[Structured diff data]
=-=-=

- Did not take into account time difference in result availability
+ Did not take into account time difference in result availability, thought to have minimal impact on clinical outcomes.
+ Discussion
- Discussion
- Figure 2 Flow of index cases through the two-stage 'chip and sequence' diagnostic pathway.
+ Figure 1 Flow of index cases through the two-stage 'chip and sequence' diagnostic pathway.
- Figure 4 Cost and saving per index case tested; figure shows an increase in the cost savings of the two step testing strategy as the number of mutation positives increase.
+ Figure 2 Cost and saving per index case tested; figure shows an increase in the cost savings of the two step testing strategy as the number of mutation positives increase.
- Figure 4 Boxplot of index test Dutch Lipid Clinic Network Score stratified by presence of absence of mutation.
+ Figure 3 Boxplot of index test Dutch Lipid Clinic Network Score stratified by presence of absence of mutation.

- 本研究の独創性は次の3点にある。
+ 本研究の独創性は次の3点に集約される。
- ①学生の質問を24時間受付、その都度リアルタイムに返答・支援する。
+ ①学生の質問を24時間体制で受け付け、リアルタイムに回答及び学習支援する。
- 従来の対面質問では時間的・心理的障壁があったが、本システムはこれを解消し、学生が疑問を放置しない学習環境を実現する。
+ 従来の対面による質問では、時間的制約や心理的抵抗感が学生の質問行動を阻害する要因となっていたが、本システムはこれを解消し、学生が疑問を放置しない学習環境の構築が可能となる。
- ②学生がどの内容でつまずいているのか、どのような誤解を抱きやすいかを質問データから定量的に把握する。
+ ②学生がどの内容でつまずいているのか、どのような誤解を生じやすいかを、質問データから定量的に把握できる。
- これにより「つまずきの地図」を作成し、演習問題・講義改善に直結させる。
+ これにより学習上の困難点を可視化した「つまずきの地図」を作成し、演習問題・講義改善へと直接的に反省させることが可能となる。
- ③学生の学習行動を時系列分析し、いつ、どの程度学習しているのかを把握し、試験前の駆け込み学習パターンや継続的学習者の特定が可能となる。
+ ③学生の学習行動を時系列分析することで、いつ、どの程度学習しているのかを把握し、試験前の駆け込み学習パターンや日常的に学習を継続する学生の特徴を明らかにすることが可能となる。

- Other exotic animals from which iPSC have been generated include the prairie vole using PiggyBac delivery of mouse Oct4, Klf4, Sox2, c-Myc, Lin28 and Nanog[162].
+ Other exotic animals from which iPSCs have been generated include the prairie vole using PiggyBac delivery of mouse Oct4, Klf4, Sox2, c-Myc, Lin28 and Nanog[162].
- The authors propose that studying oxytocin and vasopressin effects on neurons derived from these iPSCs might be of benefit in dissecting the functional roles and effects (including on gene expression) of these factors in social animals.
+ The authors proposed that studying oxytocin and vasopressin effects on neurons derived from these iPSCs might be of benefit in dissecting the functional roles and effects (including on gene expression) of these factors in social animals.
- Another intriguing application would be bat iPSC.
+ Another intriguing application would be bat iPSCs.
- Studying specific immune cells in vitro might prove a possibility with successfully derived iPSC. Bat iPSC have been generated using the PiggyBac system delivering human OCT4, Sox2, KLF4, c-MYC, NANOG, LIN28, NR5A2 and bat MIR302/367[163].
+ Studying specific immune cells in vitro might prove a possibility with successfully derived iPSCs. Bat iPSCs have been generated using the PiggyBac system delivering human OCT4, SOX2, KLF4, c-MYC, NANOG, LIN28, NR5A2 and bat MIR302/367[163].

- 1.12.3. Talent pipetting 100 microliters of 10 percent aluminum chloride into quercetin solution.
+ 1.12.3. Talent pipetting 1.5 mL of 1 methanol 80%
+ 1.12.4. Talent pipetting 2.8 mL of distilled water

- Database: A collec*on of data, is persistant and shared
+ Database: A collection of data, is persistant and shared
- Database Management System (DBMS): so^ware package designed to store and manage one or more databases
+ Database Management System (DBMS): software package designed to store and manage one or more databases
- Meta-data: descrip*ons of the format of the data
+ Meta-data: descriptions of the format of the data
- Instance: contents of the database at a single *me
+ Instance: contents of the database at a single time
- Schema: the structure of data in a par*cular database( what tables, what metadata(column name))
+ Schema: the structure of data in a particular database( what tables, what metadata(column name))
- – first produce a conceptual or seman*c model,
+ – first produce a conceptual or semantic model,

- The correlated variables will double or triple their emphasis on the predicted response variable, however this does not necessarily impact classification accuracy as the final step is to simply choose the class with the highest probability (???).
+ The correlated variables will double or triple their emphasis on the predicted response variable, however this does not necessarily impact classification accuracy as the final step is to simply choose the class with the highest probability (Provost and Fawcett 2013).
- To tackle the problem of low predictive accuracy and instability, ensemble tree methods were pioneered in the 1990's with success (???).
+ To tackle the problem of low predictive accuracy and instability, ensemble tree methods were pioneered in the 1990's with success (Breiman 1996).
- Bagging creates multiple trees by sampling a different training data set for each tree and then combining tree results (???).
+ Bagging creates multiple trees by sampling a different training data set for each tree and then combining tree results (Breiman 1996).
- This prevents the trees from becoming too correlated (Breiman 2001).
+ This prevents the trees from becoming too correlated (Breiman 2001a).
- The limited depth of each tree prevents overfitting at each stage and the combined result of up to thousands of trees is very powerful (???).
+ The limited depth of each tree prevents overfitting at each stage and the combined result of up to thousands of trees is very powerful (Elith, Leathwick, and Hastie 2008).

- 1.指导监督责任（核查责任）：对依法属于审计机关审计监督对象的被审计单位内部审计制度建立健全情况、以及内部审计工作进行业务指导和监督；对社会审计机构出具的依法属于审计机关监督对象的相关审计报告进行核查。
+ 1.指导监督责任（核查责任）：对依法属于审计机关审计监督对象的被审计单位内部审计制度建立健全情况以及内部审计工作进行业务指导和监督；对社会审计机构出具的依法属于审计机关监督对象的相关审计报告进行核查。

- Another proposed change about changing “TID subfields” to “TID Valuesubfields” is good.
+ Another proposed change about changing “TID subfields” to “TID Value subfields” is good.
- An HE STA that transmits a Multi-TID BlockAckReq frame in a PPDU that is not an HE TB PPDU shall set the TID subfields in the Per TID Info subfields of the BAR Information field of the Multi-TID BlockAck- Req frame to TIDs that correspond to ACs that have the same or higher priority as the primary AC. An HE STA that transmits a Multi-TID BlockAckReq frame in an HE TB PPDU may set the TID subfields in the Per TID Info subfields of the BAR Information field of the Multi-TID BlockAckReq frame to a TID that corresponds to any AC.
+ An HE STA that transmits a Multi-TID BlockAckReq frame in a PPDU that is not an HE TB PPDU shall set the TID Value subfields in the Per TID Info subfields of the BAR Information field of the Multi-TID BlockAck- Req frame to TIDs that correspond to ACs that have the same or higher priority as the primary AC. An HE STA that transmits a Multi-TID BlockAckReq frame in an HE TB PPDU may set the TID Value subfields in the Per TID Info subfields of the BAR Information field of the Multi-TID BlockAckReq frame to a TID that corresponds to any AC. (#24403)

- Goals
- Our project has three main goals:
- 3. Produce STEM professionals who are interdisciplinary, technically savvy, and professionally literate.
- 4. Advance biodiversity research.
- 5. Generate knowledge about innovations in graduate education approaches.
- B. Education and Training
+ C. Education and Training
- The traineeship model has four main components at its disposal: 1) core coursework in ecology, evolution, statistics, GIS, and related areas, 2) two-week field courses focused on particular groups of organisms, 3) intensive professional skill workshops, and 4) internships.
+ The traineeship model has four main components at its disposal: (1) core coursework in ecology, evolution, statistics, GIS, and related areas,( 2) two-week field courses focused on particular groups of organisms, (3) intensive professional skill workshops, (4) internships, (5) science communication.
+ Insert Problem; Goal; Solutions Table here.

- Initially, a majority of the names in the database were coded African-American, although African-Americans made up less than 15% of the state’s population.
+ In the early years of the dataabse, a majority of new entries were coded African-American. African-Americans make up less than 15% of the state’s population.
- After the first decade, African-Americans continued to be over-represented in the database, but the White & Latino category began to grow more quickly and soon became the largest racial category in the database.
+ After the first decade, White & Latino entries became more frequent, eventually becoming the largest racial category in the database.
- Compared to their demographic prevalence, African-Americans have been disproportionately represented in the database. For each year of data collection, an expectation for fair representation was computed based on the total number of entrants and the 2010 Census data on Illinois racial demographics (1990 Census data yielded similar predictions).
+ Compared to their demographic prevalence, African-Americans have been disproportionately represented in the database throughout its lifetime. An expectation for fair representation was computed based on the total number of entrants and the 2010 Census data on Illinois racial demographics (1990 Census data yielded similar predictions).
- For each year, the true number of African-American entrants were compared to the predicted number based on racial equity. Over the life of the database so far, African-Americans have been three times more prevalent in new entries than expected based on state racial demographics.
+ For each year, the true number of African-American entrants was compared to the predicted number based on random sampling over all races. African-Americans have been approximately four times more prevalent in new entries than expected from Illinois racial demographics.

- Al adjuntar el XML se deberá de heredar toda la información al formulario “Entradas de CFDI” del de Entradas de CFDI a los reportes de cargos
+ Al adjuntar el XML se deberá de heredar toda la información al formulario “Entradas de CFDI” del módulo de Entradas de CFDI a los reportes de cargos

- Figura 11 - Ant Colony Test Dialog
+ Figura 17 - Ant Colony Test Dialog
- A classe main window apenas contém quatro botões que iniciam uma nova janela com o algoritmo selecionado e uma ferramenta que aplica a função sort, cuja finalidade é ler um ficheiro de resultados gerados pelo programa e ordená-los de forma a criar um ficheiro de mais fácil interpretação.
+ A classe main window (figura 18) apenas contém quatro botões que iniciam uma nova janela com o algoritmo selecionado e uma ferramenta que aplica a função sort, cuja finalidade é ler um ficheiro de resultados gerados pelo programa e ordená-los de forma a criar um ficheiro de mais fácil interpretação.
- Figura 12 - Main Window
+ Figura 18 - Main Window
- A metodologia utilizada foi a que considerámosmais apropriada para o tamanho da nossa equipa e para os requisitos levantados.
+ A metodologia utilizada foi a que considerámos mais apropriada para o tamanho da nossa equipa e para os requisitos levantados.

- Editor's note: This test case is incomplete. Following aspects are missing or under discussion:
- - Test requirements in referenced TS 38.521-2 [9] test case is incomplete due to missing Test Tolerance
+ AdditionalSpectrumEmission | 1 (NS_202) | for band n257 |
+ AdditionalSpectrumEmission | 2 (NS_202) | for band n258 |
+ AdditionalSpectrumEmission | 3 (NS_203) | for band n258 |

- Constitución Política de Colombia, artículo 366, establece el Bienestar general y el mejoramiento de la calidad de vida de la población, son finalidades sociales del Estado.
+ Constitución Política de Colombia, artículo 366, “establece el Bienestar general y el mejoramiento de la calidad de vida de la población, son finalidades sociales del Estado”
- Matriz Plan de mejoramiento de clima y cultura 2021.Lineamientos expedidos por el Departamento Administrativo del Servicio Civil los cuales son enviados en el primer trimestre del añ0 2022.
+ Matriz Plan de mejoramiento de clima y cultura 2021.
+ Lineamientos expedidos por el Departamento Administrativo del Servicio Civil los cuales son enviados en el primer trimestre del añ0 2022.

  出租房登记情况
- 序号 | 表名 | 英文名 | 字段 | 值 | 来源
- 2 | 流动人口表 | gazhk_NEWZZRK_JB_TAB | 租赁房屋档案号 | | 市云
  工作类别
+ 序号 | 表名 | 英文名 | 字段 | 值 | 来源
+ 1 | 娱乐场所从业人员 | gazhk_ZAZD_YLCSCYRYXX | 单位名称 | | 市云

=-=-=

▶ _Exercise_: Show every line of the entries above where the word "using" occurs.

▶ _Expected output_:
- Other exotic animals from which iPSC have been generated include the prairie vole using PiggyBac delivery of mouse Oct4, Klf4, Sox2, c-Myc, Lin28 and Nanog[162].
+ Other exotic animals from which iPSCs have been generated include the prairie vole using PiggyBac delivery of mouse Oct4, Klf4, Sox2, c-Myc, Lin28 and Nanog[162].
- Studying specific immune cells in vitro might prove a possibility with successfully derived iPSC. Bat iPSC have been generated using the PiggyBac system delivering human OCT4, Sox2, KLF4, c-MYC, NANOG, LIN28, NR5A2 and bat MIR302/367[163].
+ Studying specific immune cells in vitro might prove a possibility with successfully derived iPSCs. Bat iPSCs have been generated using the PiggyBac system delivering human OCT4, SOX2, KLF4, c-MYC, NANOG, LIN28, NR5A2 and bat MIR302/367[163].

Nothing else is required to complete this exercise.